● WHAT YOU HAVE TO DO
Below is a listing. Copy each line of it that holds the word "Hand".

START PROVIDED RECORDS

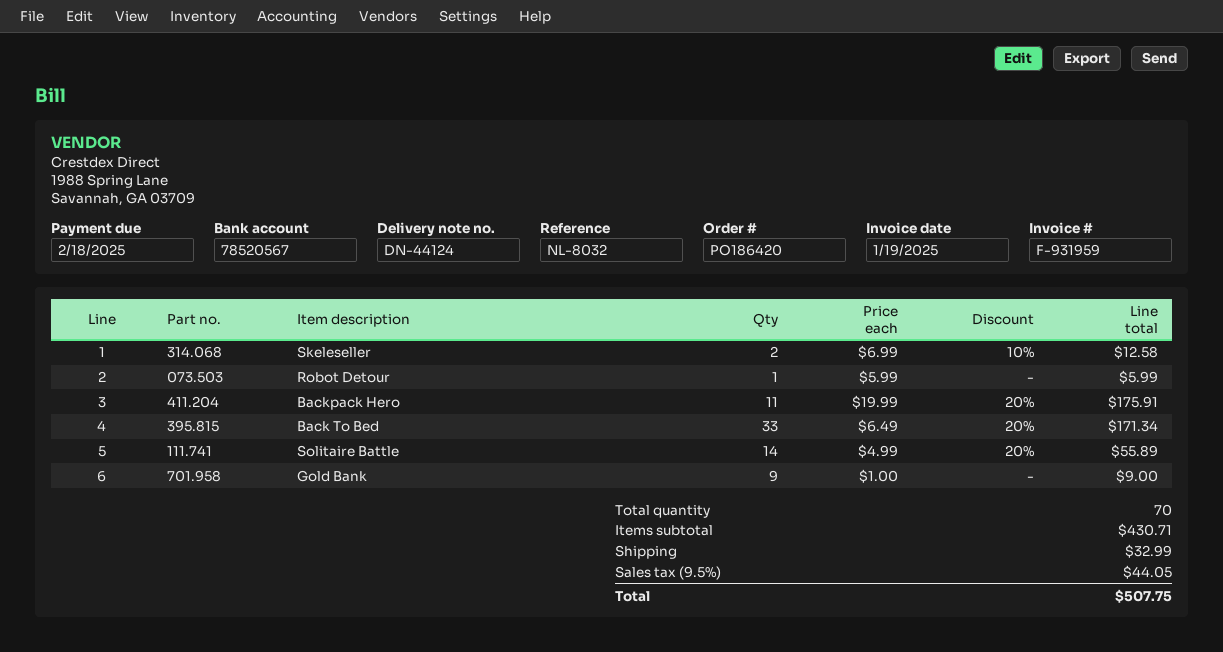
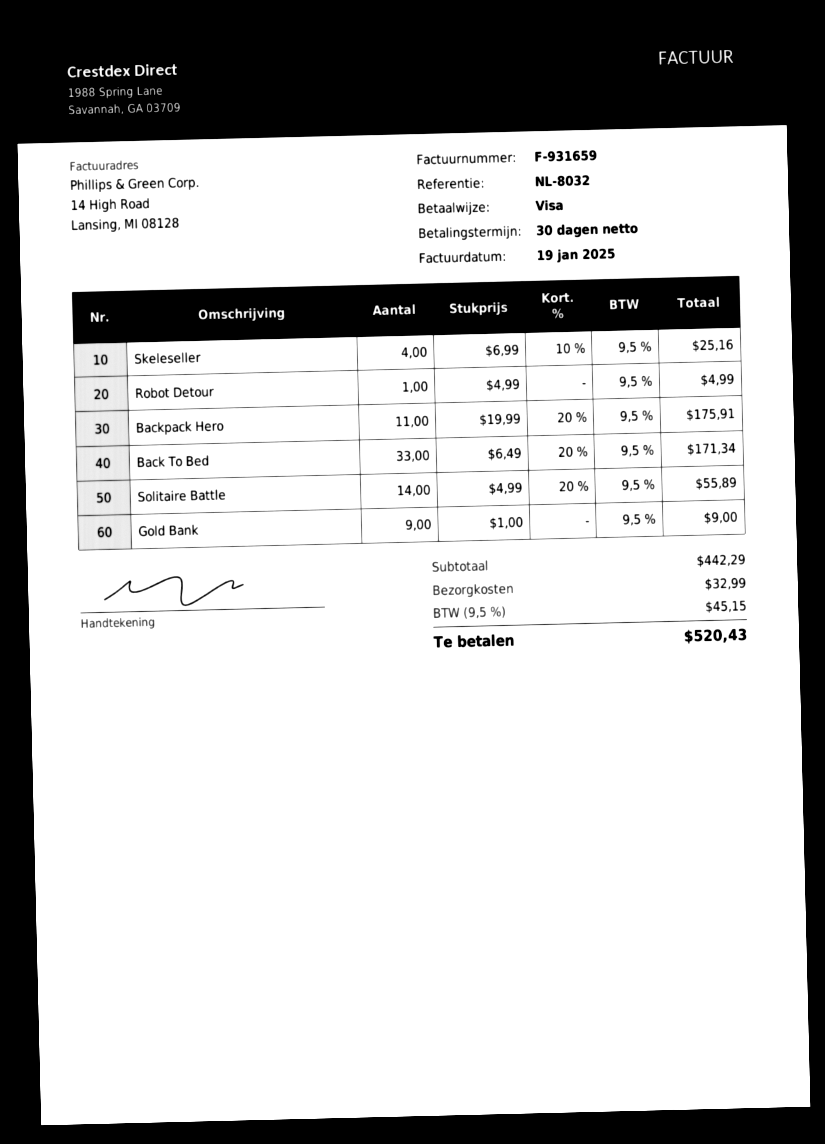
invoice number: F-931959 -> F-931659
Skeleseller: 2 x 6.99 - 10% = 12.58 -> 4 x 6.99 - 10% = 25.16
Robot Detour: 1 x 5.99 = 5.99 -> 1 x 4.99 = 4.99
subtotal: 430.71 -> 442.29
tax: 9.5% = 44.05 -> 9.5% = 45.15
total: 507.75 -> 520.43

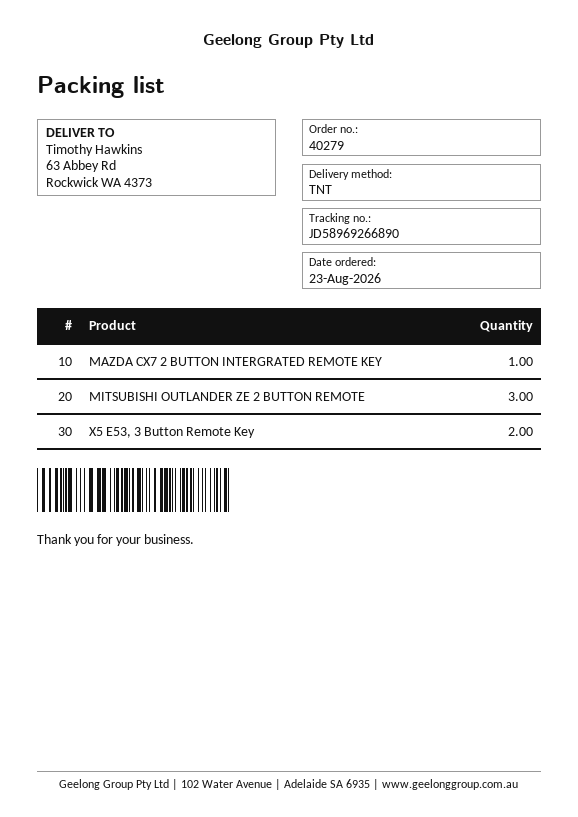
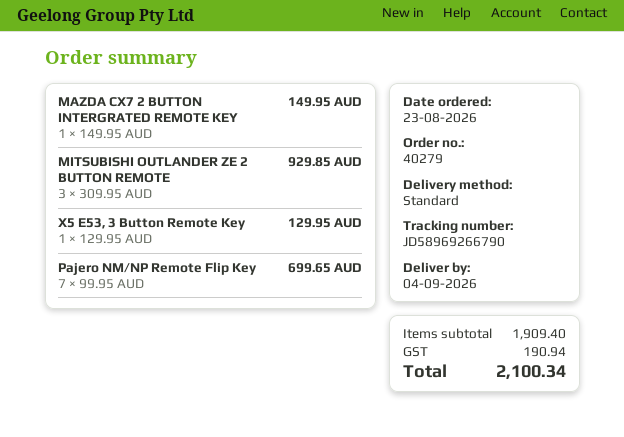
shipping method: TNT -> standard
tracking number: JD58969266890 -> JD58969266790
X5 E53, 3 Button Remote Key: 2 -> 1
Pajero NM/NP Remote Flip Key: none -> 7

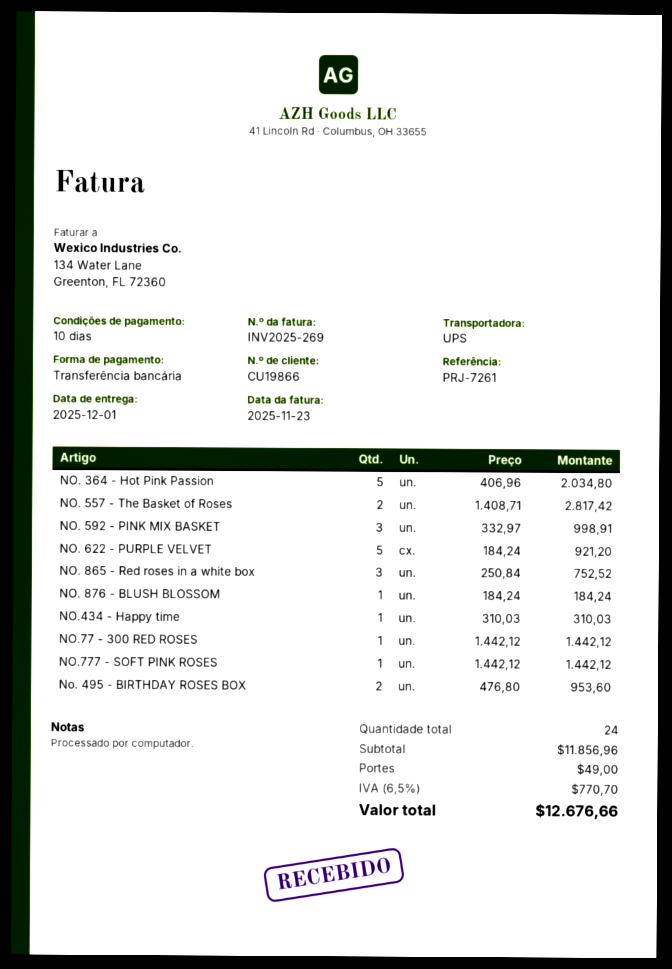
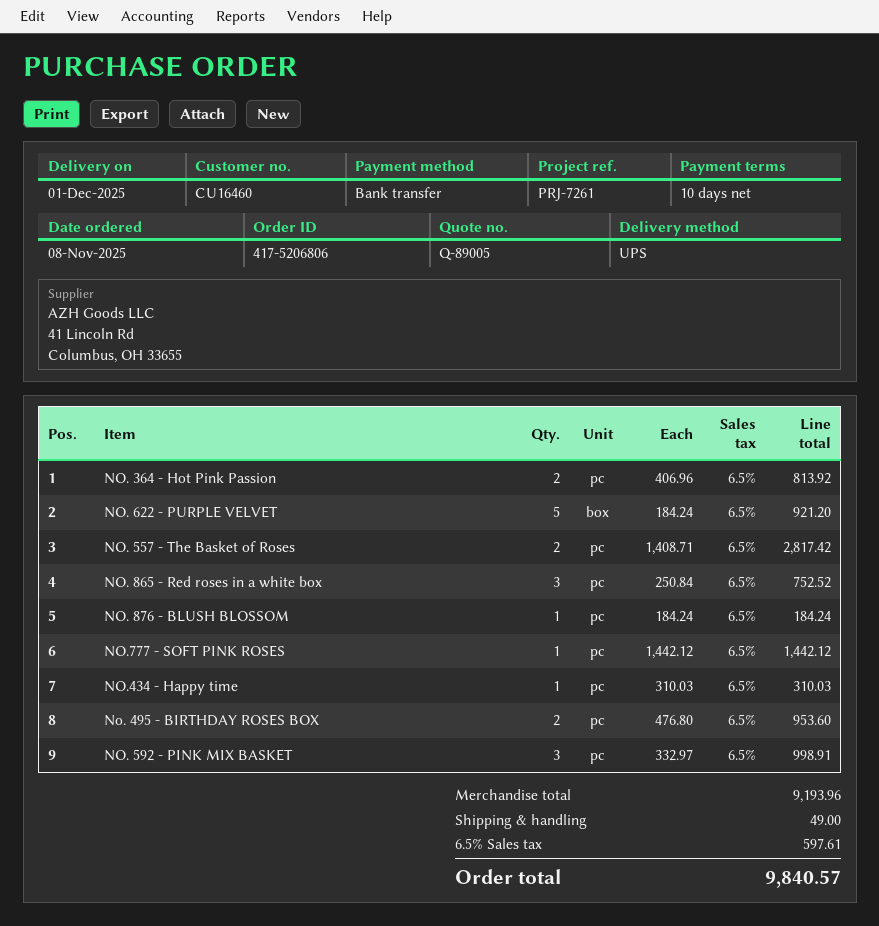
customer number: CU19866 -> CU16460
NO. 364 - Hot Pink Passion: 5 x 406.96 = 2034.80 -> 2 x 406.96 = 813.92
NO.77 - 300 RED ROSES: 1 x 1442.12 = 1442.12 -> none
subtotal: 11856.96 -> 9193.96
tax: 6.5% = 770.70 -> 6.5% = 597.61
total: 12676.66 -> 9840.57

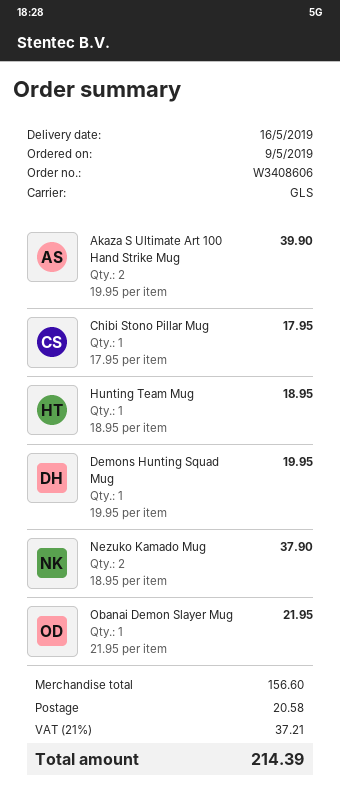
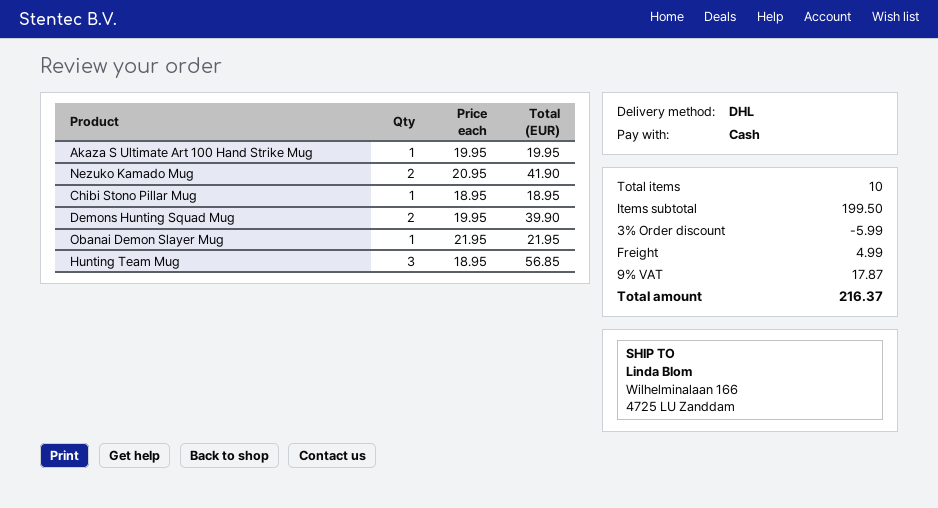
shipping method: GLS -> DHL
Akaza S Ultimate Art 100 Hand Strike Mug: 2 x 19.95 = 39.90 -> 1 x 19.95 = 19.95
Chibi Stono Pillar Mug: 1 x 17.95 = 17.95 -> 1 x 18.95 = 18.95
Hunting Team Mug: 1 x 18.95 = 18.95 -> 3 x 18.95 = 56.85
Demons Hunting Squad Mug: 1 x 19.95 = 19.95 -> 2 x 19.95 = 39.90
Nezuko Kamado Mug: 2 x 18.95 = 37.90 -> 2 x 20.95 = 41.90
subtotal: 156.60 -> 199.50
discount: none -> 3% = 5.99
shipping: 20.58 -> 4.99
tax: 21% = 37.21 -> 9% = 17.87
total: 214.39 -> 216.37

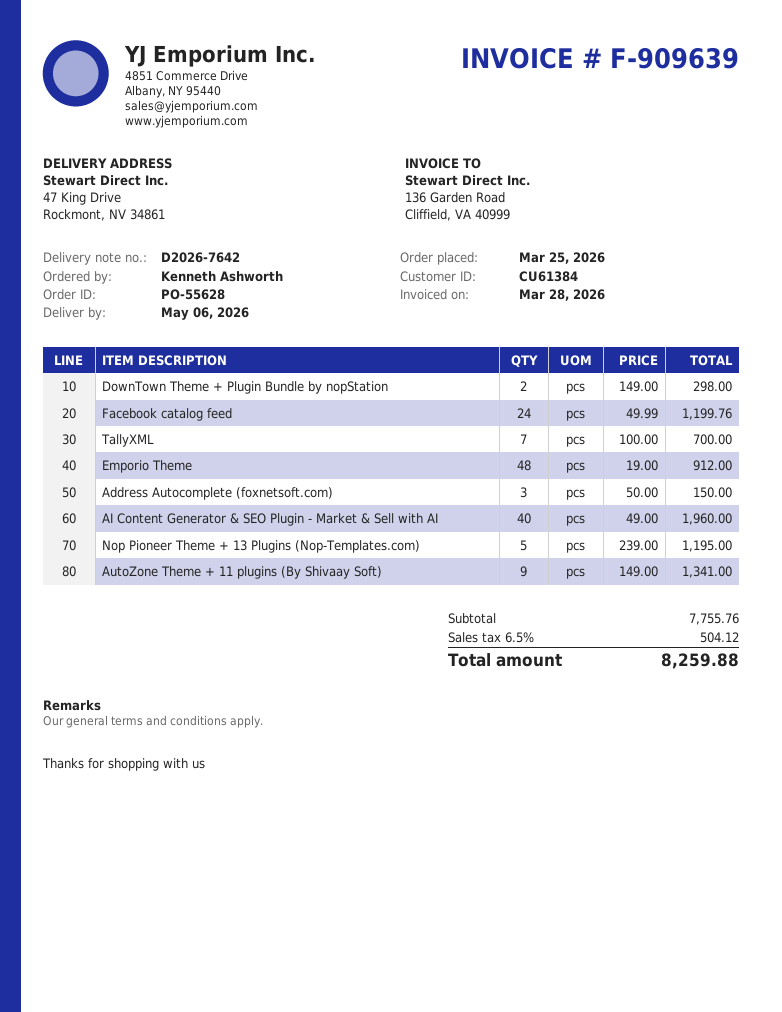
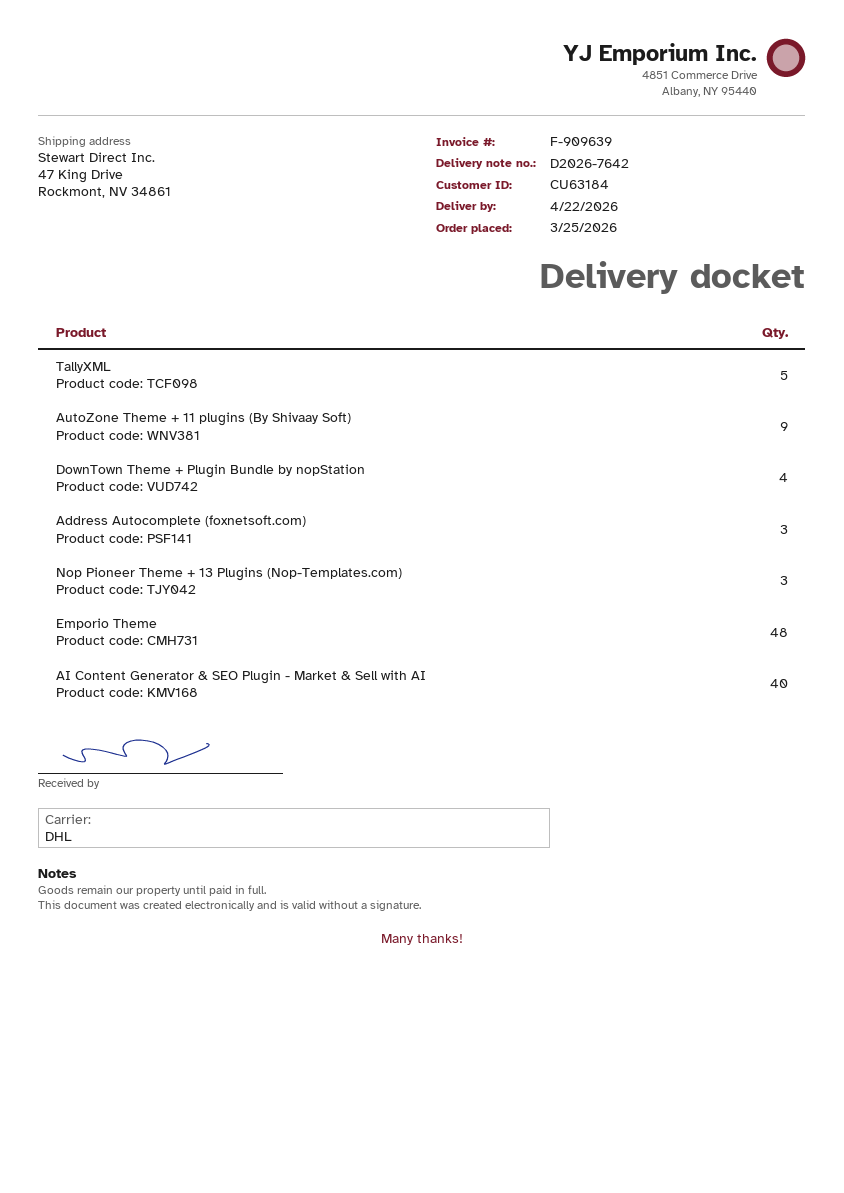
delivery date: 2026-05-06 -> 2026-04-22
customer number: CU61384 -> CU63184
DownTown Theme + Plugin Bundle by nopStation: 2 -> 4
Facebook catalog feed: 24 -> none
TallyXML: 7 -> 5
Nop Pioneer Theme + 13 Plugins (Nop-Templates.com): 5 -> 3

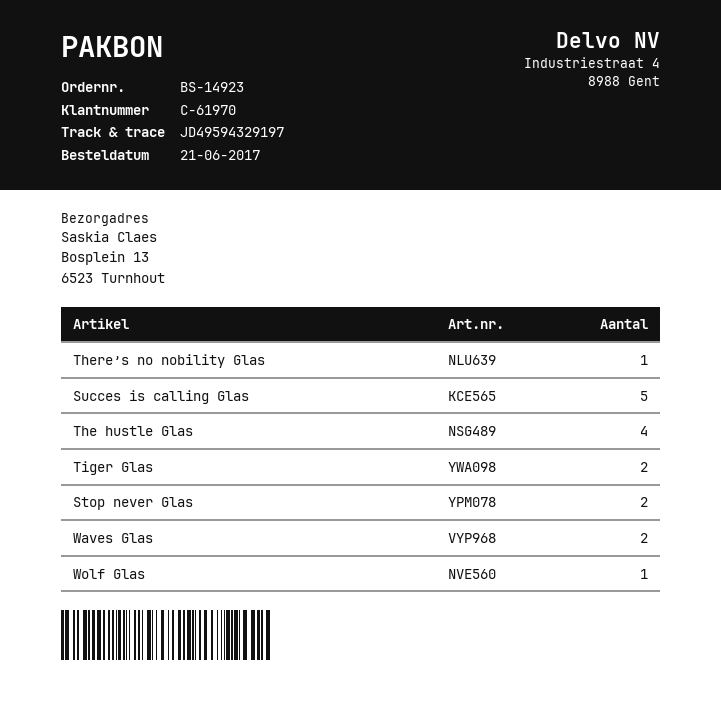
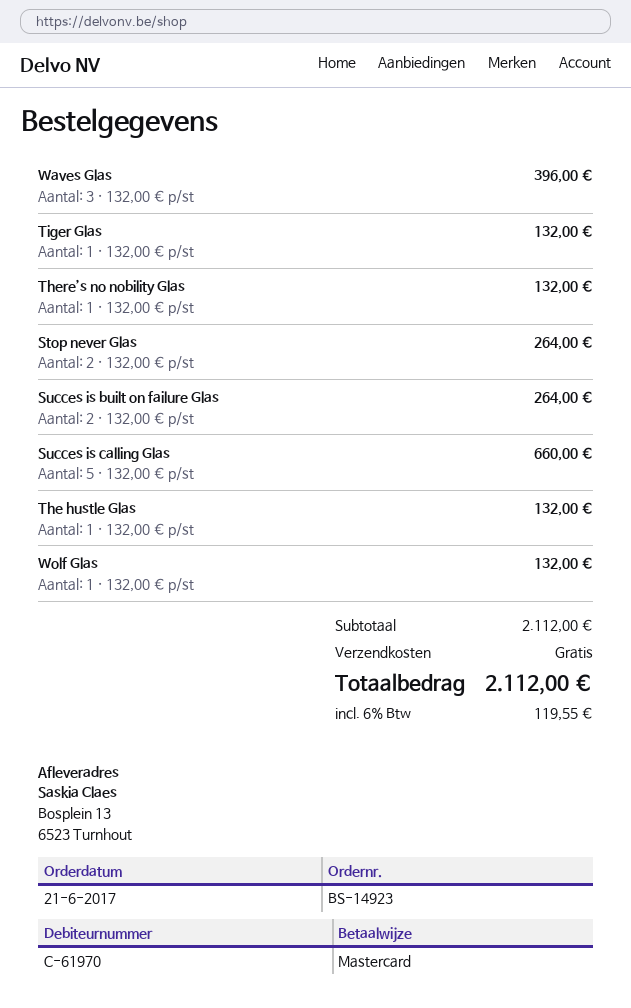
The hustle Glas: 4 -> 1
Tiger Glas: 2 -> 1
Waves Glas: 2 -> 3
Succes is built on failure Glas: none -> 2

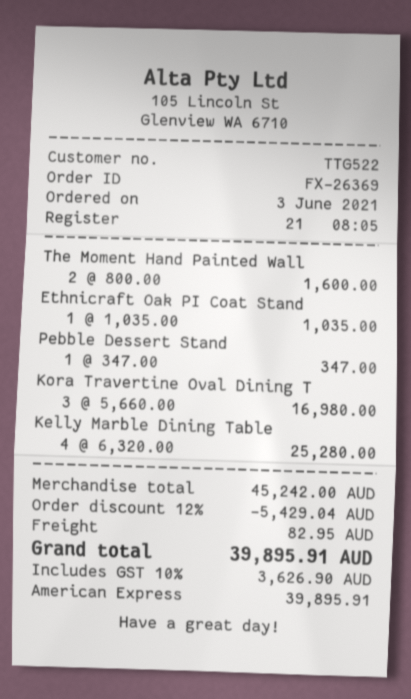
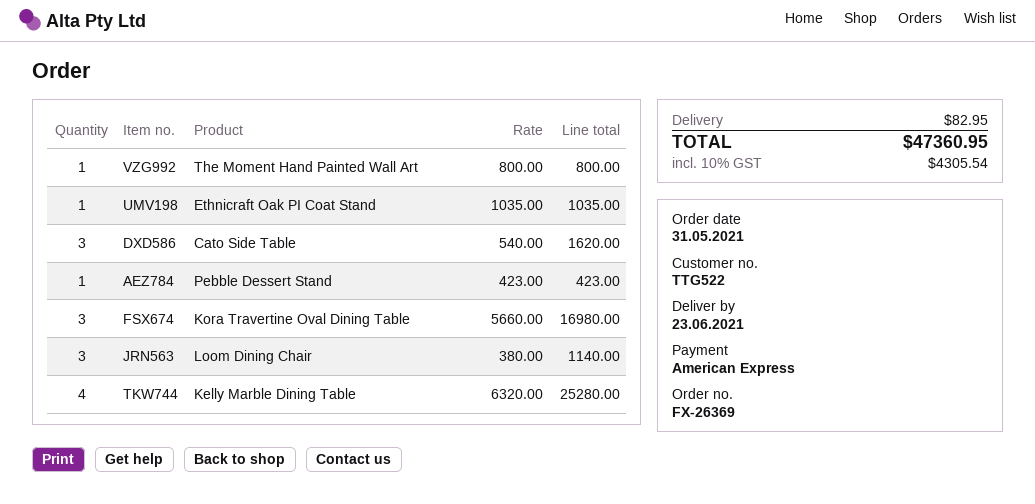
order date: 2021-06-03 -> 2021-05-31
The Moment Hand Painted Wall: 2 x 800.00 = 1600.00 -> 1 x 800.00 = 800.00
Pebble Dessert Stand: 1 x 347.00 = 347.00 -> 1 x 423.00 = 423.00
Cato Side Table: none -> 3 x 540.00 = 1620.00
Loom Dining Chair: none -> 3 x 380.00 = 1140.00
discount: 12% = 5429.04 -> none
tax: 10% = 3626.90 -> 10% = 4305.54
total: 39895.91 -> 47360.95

END PROVIDED RECORDS

● ANSWER AREA
Akaza S Ultimate Art 100 Hand Strike Mug: 2 x 19.95 = 39.90 -> 1 x 19.95 = 19.95
The Moment Hand Painted Wall: 2 x 800.00 = 1600.00 -> 1 x 800.00 = 800.00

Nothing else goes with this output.